INFORMATION REGARDING THE BOARD OF DIRECTORS
INDEPENDENCE OF DIRECTORS
As of March 10, 2025, TTWF LP, our principal stockholder, and TTWFGP LLC, TTWF LP's general partner, owned 72.3% of the outstanding common stock of the Company. Under the corporate governance rules of the New York Stock Exchange, we are considered to be controlled by TTWF LP. As a controlled company, we are eligible for exemptions from provisions of the New York Stock Exchange's rules requiring a majority of independent directors, nominating and governance and compensation committees composed entirely of independent directors and written nominating and governance and compensation committee charters addressing specified matters. We have elected to take advantage of certain of these exemptions. In the event that we cease to be a controlled company within the meaning of these rules, we will be required to comply with these provisions after the specified transition periods.
Our Board of Directors has determined, after considering all of the relevant facts and circumstances, that Ms. Kimberly S. Lubel and Messrs.
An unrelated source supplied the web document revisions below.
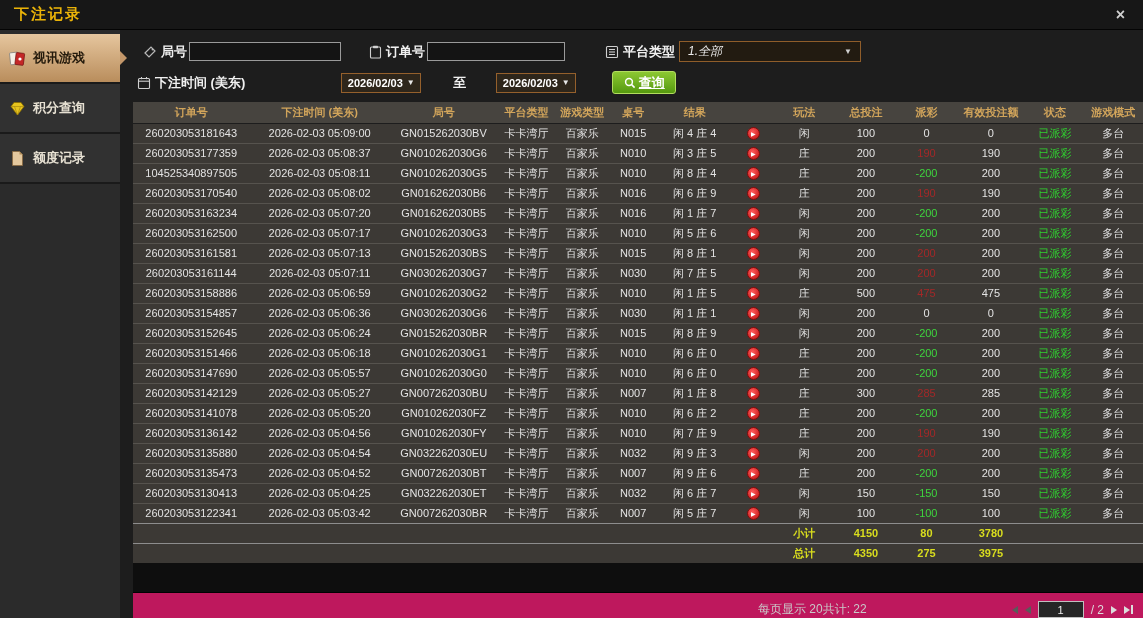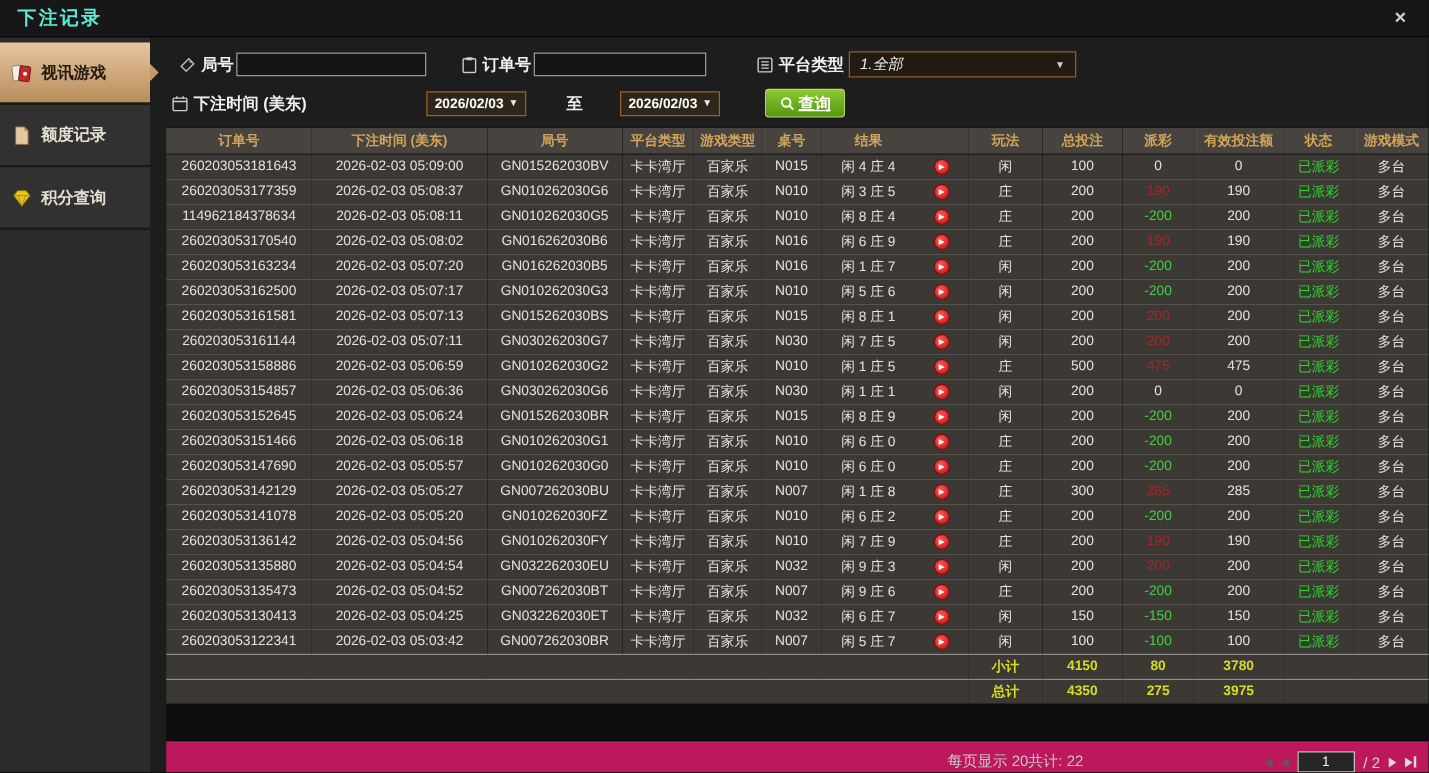--- a/index.html
+++ b/index.html
@@ -8,7 +8,7 @@
 
   
   .titlebar { height:30px; background:#171717; display:flex; align-items:center; padding:0 14px; border-bottom:1px solid #040404; }
-  .title { color:#5eead4; font-size:15px; font-weight:bold; letter-spacing:2px; }
+  .title { color:#eab308; font-size:15px; font-weight:bold; letter-spacing:2px; }
   .close-btn { margin-left:auto; color:#d0d0d0; font-size:16px; font-weight:bold; cursor:pointer; padding:0 4px; }
 
   .body { display:flex; height:588px; }

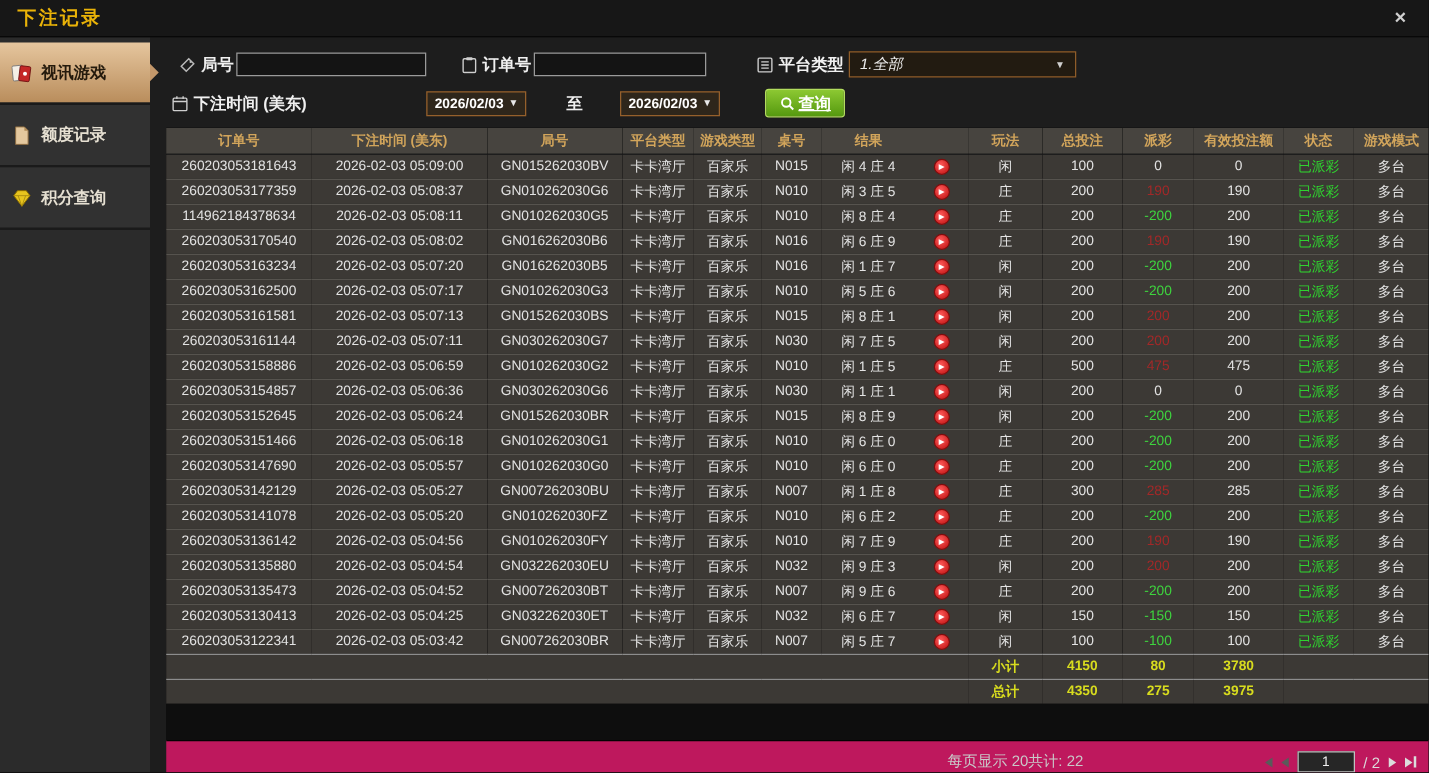--- a/index.html
+++ b/index.html
@@ -87,18 +87,18 @@
       </div>
       <div class="side-item">
         <svg class="icon-svg" width="17" height="17" viewBox="0 0 17 17">
-          <path d="M3.5 1.5 h7 l3 3 v11 h-10 z" fill="#e4c89e" stroke="#8a6a40" stroke-width="0.8"></path>
-          <path d="M10.5 1.5 v3 h3 z" fill="#b08c58"></path>
-        </svg>
-        <span>额度记录</span>
-      </div>
-      <div class="side-item">
-        <svg class="icon-svg" width="17" height="17" viewBox="0 0 17 17">
           <polygon points="8.5,15 2,6.5 5,2.5 12,2.5 15,6.5" fill="#e7c41e" stroke="#8a6c00" stroke-width="0.8"></polygon>
           <polyline points="2,6.5 15,6.5" stroke="#a88a10" stroke-width="0.7" fill="none"></polyline>
           <polyline points="5.5,6.5 8.5,15 11.5,6.5" stroke="#a88a10" stroke-width="0.7" fill="none"></polyline>
         </svg>
         <span>积分查询</span>
+      </div>
+      <div class="side-item">
+        <svg class="icon-svg" width="17" height="17" viewBox="0 0 17 17">
+          <path d="M3.5 1.5 h7 l3 3 v11 h-10 z" fill="#e4c89e" stroke="#8a6a40" stroke-width="0.8"></path>
+          <path d="M10.5 1.5 v3 h3 z" fill="#b08c58"></path>
+        </svg>
+        <span>额度记录</span>
       </div>
     </div>
 

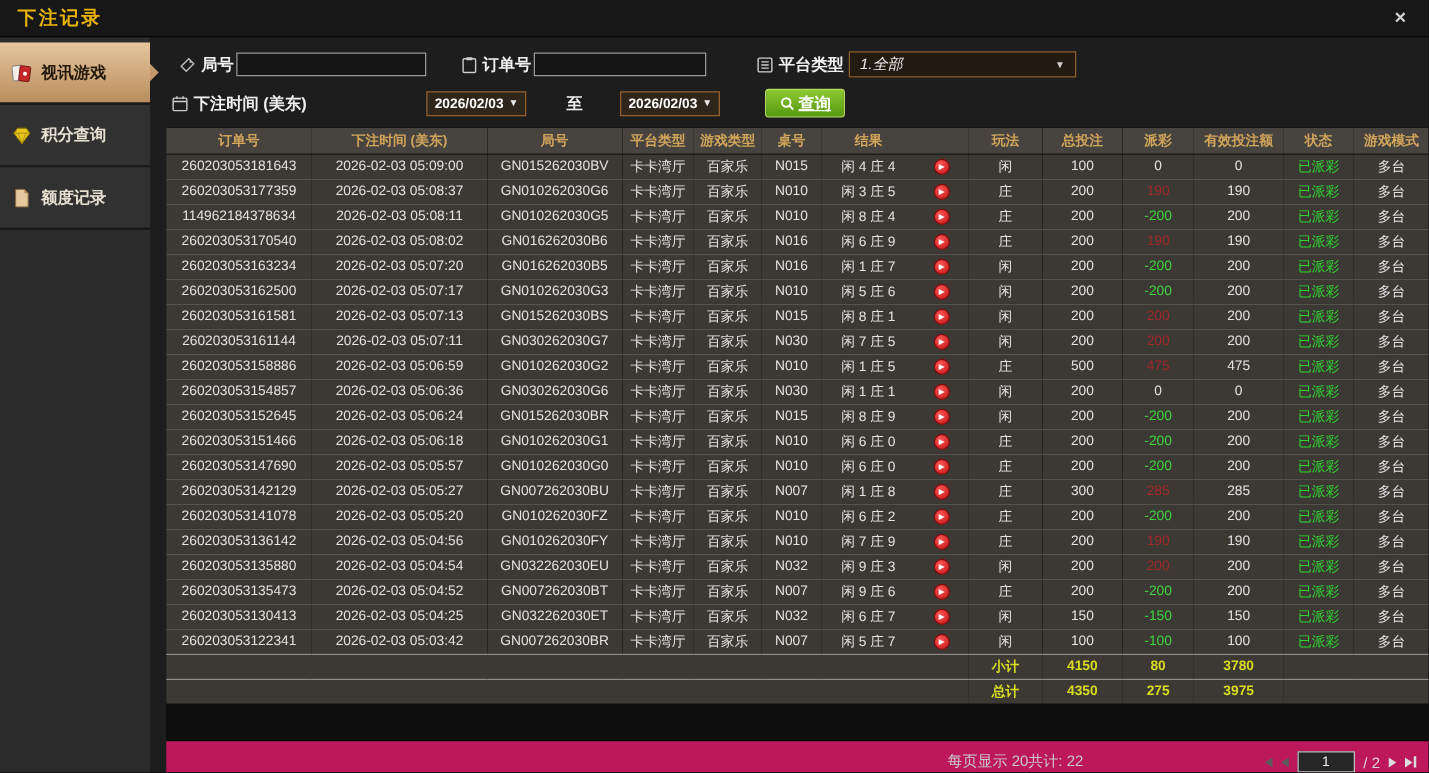--- a/index.html
+++ b/index.html
@@ -235,7 +235,7 @@
                 <td>多台</td>
               </tr>
               <tr>
-                <td>114962184378634</td>
+                <td>104525340897505</td>
                 <td>2026-02-03 05:08:11</td>
                 <td>GN010262030G5</td>
                 <td>卡卡湾厅</td>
Roger A. Cregg, Michael J. Graff, Mark A. McCollum, R. Bruce Northcutt and Jeffrey W. Sheets are independent from our management, as "independence" is defined by the rules and regulations of the Securities and Exchange Commission ("SEC") and the listing standards of the New York Stock Exchange. This means that none of these directors has any direct or indirect material relationship with us, either directly or as a partner, stockholder or officer of an organization that has a relationship with us and that none of the express disqualifications contained in the New York Stock Exchange rules applies to any of them. In making its independence determinations, the Board of Directors considered the fact that, while such relationships do not preclude independence under the New York Stock Exchange rules, Mr. Graff, until July 2024, served as an executive officer of a company with which Westlake conducts business in the ordinary course.
EXECUTIVE SESSIONS
The Company's Principles of Corporate Governance require that non-management directors meet at regularly scheduled executive sessions without management. At these meetings of non-management directors, the non-management directors have decided that the non-management director that presides over the meeting will rotate among the non-management directors.
Since three of the non-management directors (Mss. Catherine Chao and Carolyn Sabat and Mr. David Chao) are not independent, the Company's Principles of Corporate Governance require that the independent directors meet at least once a year. At these meetings of independent directors, the independent directors have decided that the independent director that presides over the meeting will rotate among the independent directors.
Stockholders and other interested parties may communicate with the non-management directors or the independent directors in the manner described under "Communications with Directors" below.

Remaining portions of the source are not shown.